Former Reagan White House economic adviser Martin Feldstein has gone rogue, saying that the weak dollar is great for the United States and that it will increase exports and generate jobs, something of a heretical statement for a conservative economist.
According to Feldstein, a “competitive” dollar is a good thing.
“America needs a competitive dollar. More specifically, we need a competitive exchange rate relative to the other major currencies of the world — an exchange rate that will make American goods more attractive to foreign buyers and that will cause American consumers and firms to choose American made goods and services,” says Feldstein.
The former chairman of the Council of Economic Advisors notes that the message from U.S. policymakers should be “that we need a competitive dollar abroad and a strong dollar at home.”
Other economic gurus do not agree with Feldstein’s argument.

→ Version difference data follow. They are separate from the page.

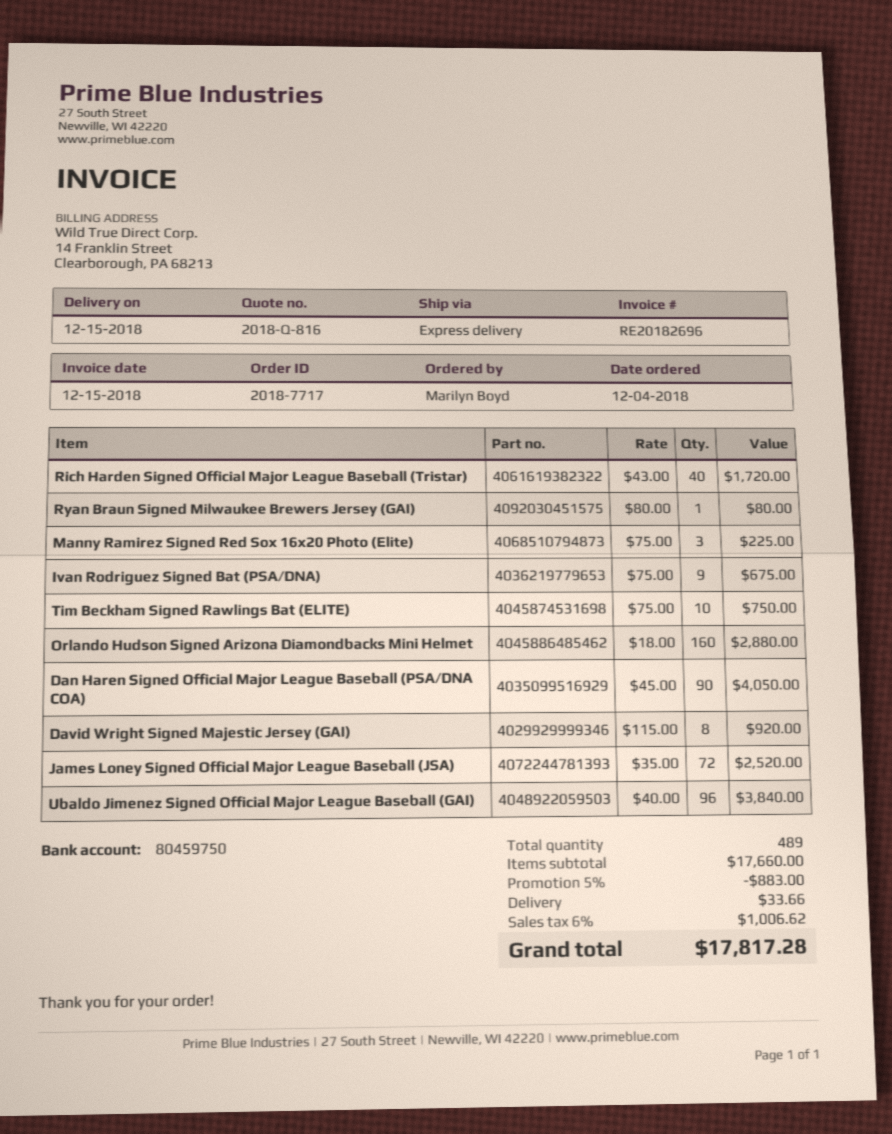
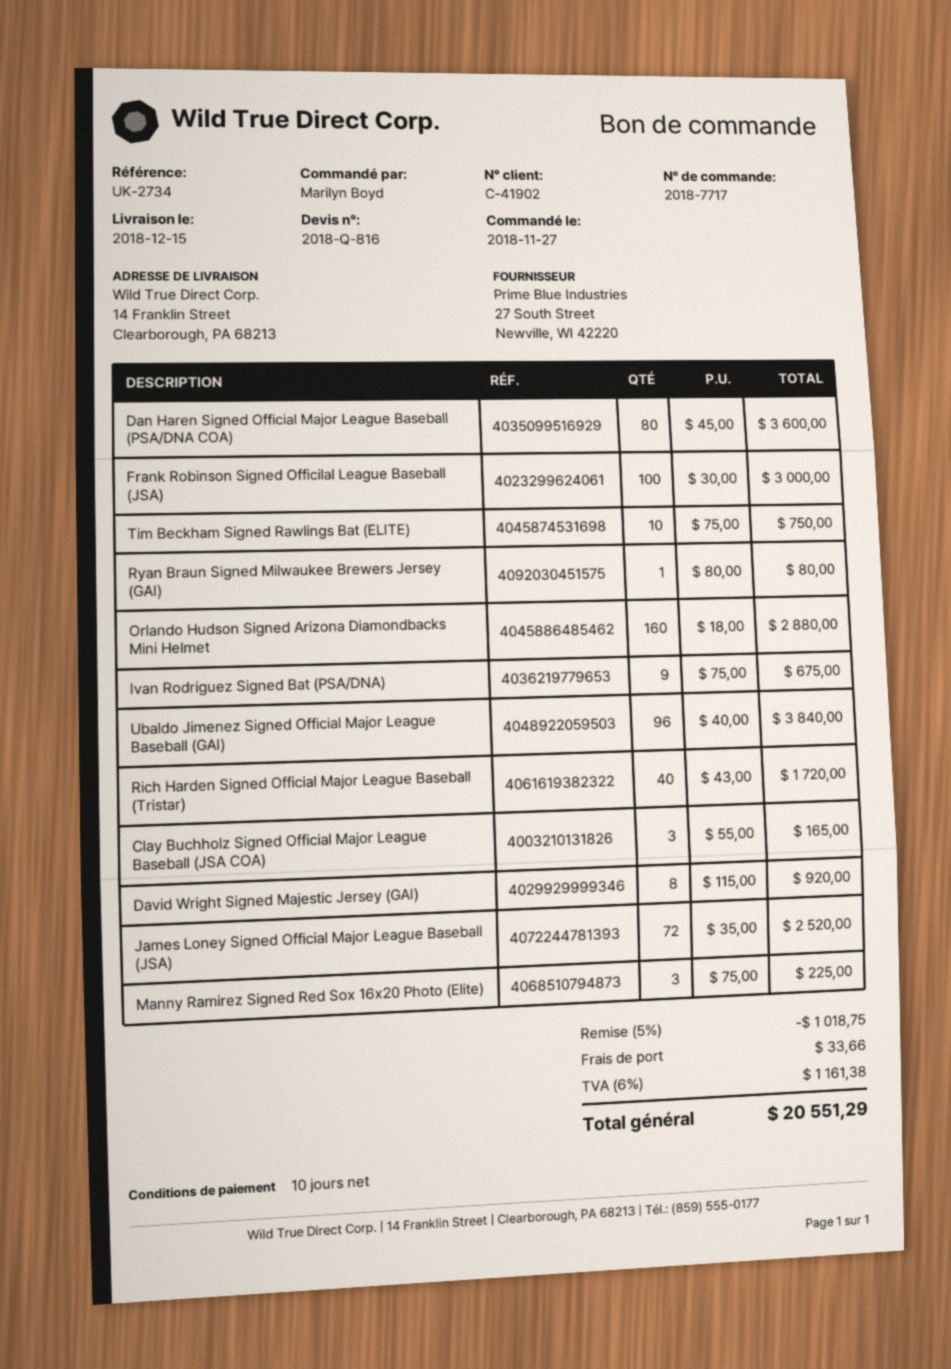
order date: 2018-12-04 -> 2018-11-27
Dan Haren Signed Official Major League Baseball (PSA/DNA COA): 90 x 45.00 = 4050.00 -> 80 x 45.00 = 3600.00
Frank Robinson Signed Officilal League Baseball (JSA): none -> 100 x 30.00 = 3000.00
Clay Buchholz Signed Official Major League Baseball (JSA COA): none -> 3 x 55.00 = 165.00
discount: 5% = 883.00 -> 5% = 1018.75
tax: 6% = 1006.62 -> 6% = 1161.38
total: 17817.28 -> 20551.29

“I cannot overstate how strongly I disagree with this position. ‘Strong Dollar, Strong Country’ is more than a mantra for me, since economic history indicates that no country has ever achieved greatness, nor maintained it, by debasing its currency,” writes Carl T. Delfeld on the financial blog, Seeking Alpha.
“Have you ever heard of a country in deep economic trouble because of a strong currency? In short, the value of a nation’s currency is a reflection of the perceived value of the country in the global marketplace,” he writes.
Delfield, an investment advisor, notes that a weaker dollar translates into a cut in the real spending power of American consumers, a reduction in real income.